• Assignment
When you reproduce these records, keep every word exactly and drop the images.

• Change detection outputs
______________________________

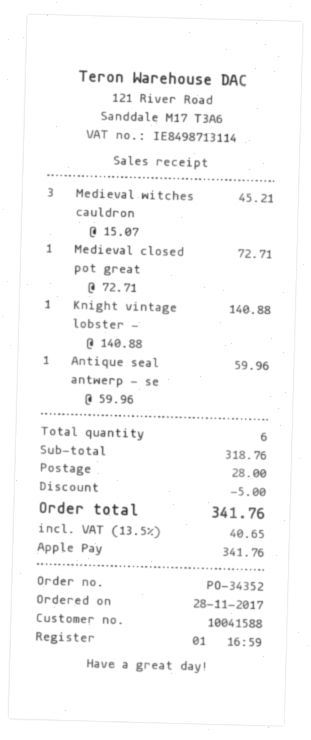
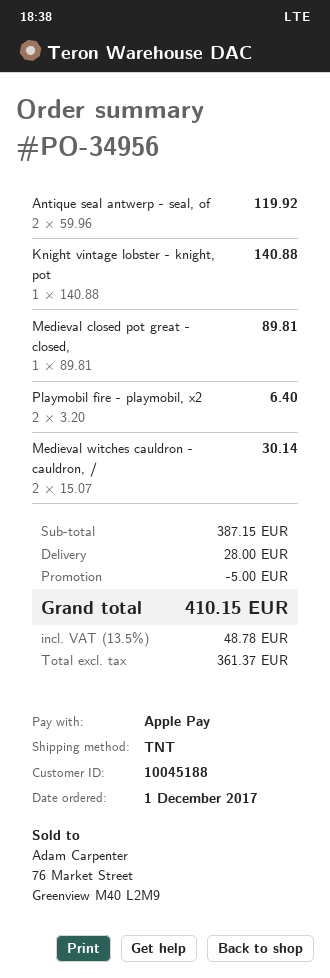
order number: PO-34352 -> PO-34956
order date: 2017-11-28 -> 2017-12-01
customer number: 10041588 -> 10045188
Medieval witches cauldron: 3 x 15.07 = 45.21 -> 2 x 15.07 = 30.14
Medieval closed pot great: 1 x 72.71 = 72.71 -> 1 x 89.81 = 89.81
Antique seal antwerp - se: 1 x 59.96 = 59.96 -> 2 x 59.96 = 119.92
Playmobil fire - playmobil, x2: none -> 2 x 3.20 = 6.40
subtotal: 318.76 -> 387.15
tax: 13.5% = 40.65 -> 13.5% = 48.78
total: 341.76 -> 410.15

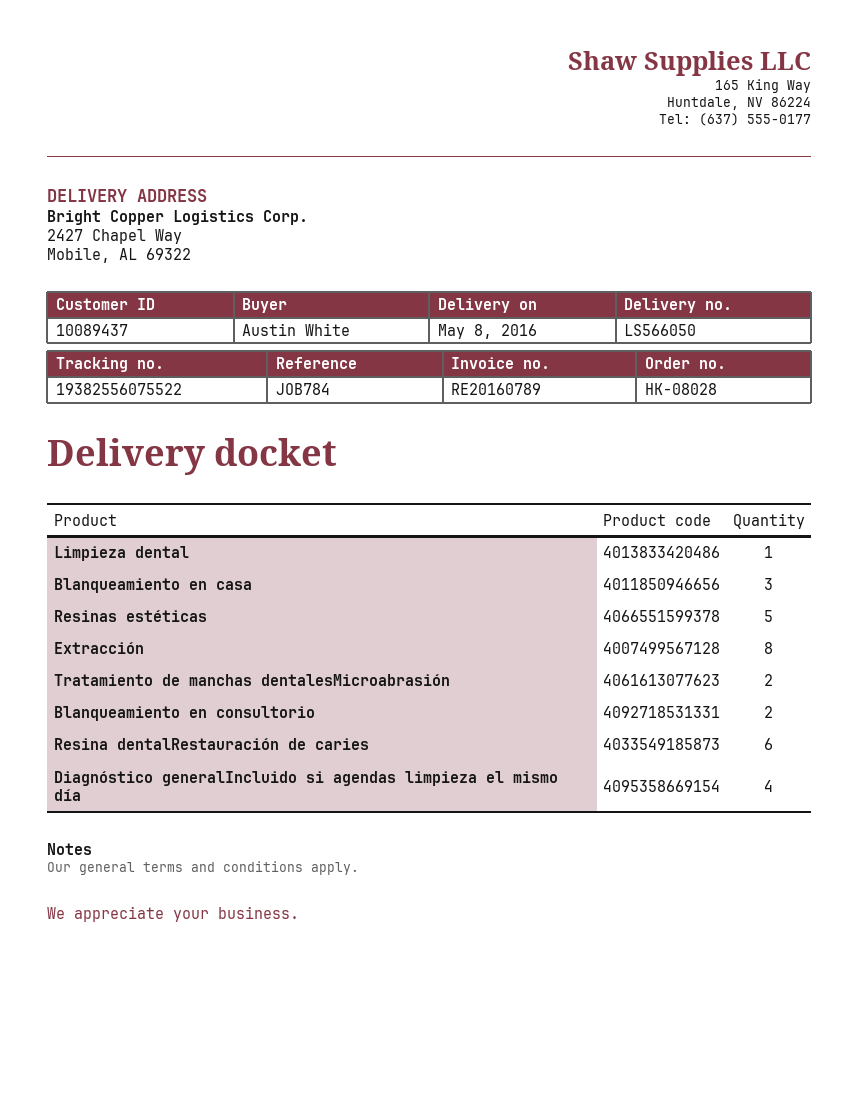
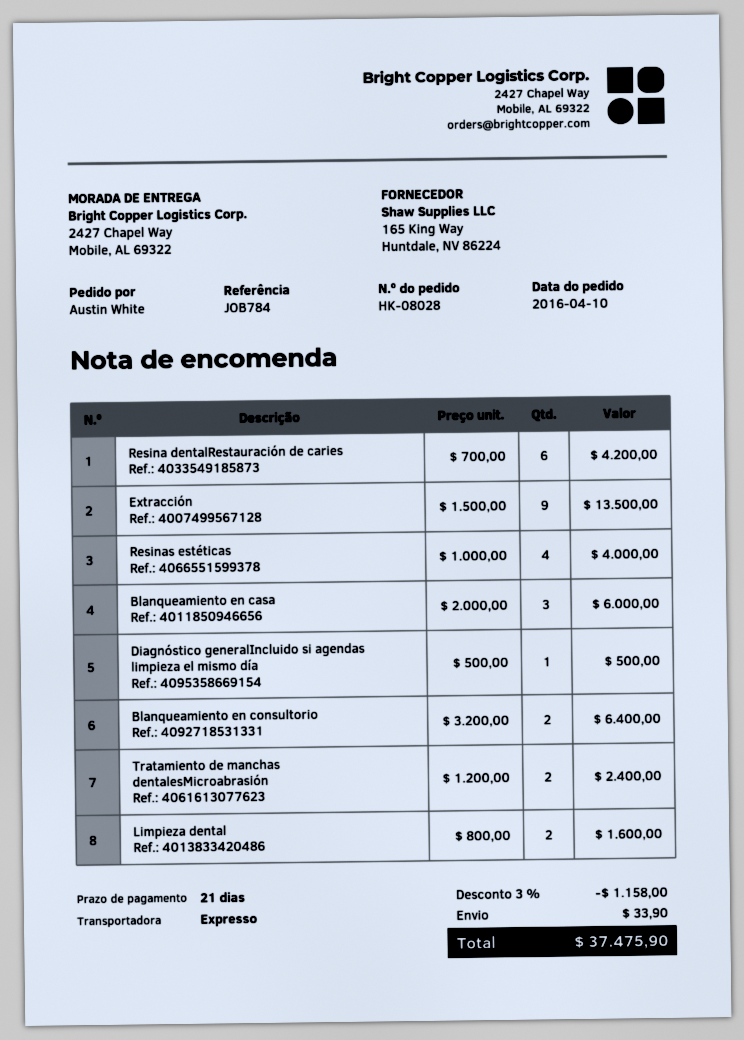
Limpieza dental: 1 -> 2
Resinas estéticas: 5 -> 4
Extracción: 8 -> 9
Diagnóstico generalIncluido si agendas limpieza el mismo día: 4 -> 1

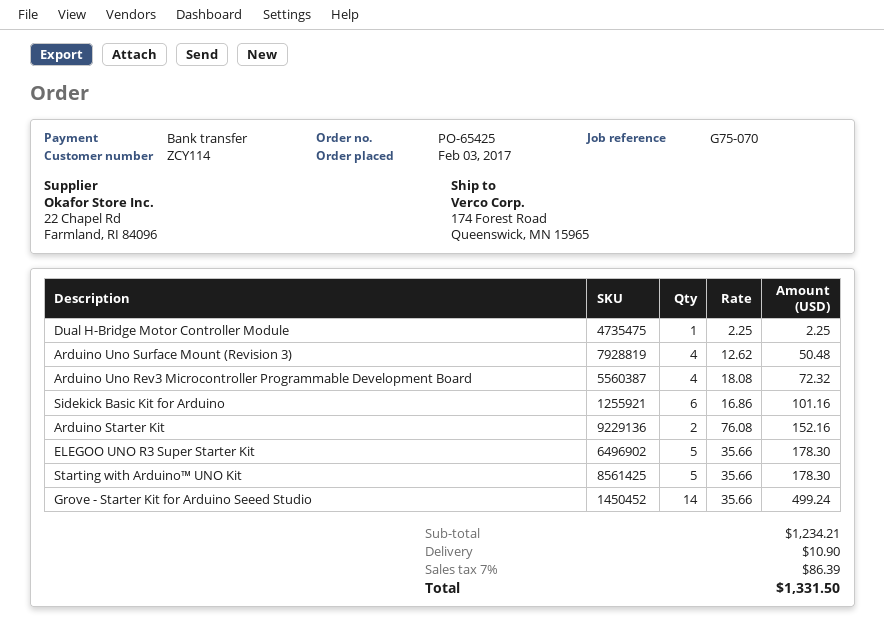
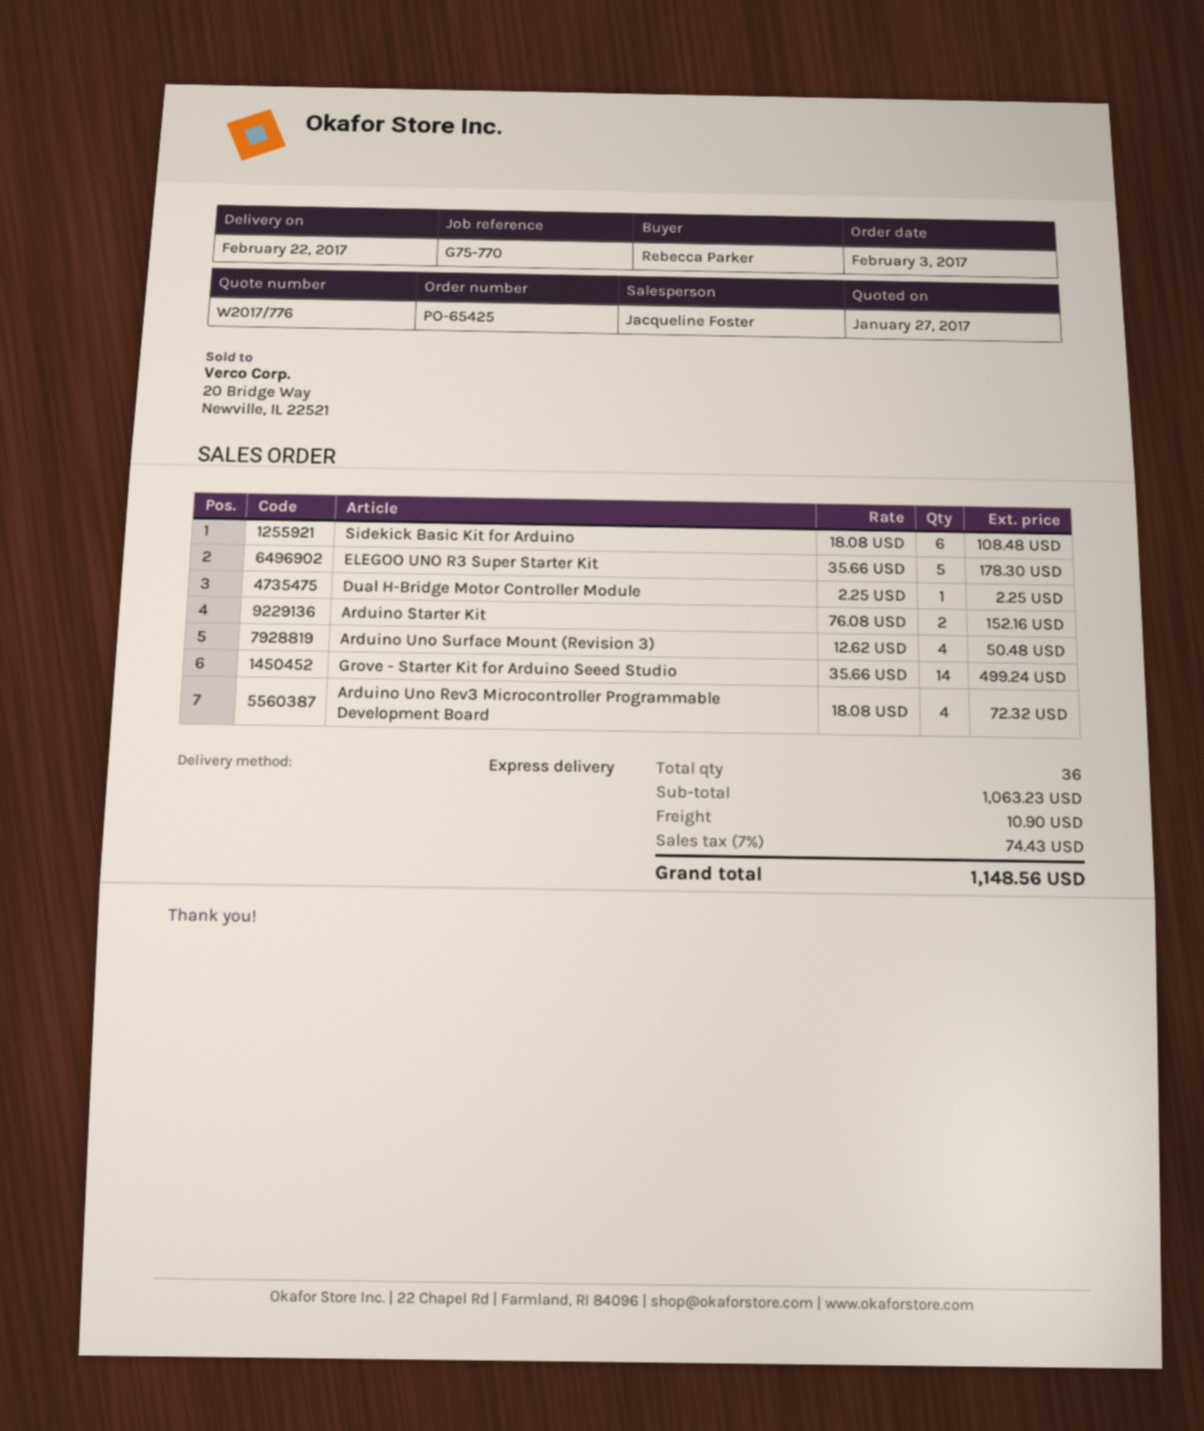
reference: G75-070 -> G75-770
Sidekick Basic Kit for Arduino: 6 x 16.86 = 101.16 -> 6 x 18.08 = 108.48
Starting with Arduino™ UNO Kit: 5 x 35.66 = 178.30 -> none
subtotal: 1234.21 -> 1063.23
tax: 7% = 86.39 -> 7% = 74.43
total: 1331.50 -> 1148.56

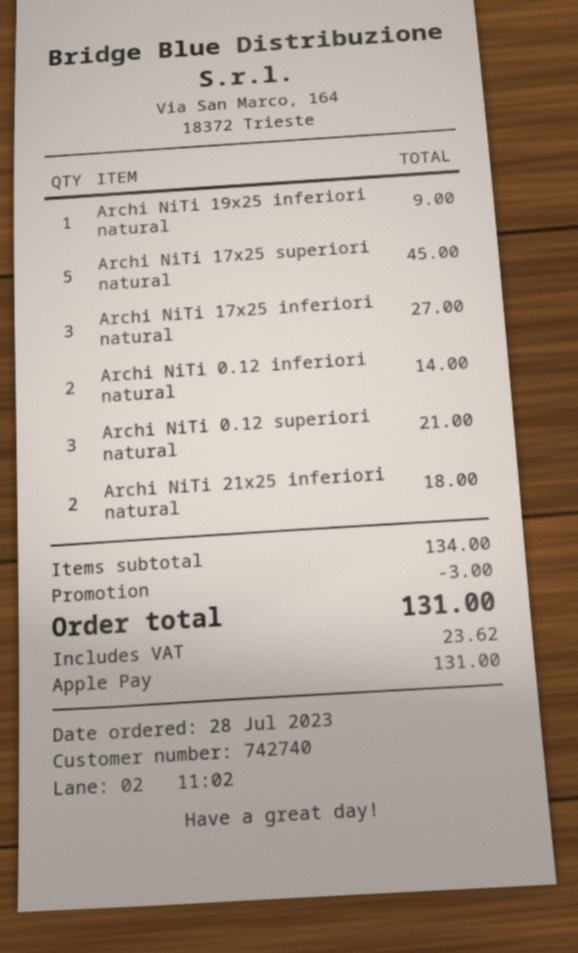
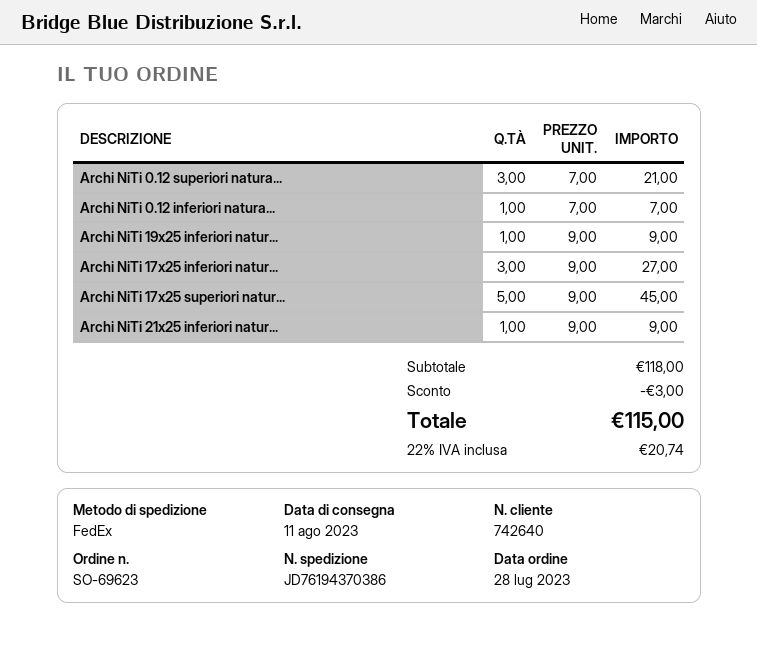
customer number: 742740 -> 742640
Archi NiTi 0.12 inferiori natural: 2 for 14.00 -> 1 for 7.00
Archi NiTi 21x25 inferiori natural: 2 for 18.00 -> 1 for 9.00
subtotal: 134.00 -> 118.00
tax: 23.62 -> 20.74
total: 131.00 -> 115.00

______________________________

• Exercise solution
order number: PO-34352 -> PO-34956
order date: 2017-11-28 -> 2017-12-01
customer number: 10041588 -> 10045188
Medieval witches cauldron: 3 x 15.07 = 45.21 -> 2 x 15.07 = 30.14
Medieval closed pot great: 1 x 72.71 = 72.71 -> 1 x 89.81 = 89.81
Antique seal antwerp - se: 1 x 59.96 = 59.96 -> 2 x 59.96 = 119.92
Playmobil fire - playmobil, x2: none -> 2 x 3.20 = 6.40
subtotal: 318.76 -> 387.15
tax: 13.5% = 40.65 -> 13.5% = 48.78
total: 341.76 -> 410.15

Limpieza dental: 1 -> 2
Resinas estéticas: 5 -> 4
Extracción: 8 -> 9
Diagnóstico generalIncluido si agendas limpieza el mismo día: 4 -> 1

reference: G75-070 -> G75-770
Sidekick Basic Kit for Arduino: 6 x 16.86 = 101.16 -> 6 x 18.08 = 108.48
Starting with Arduino™ UNO Kit: 5 x 35.66 = 178.30 -> none
subtotal: 1234.21 -> 1063.23
tax: 7% = 86.39 -> 7% = 74.43
total: 1331.50 -> 1148.56

customer number: 742740 -> 742640
Archi NiTi 0.12 inferiori natural: 2 for 14.00 -> 1 for 7.00
Archi NiTi 21x25 inferiori natural: 2 for 18.00 -> 1 for 9.00
subtotal: 134.00 -> 118.00
tax: 23.62 -> 20.74
total: 131.00 -> 115.00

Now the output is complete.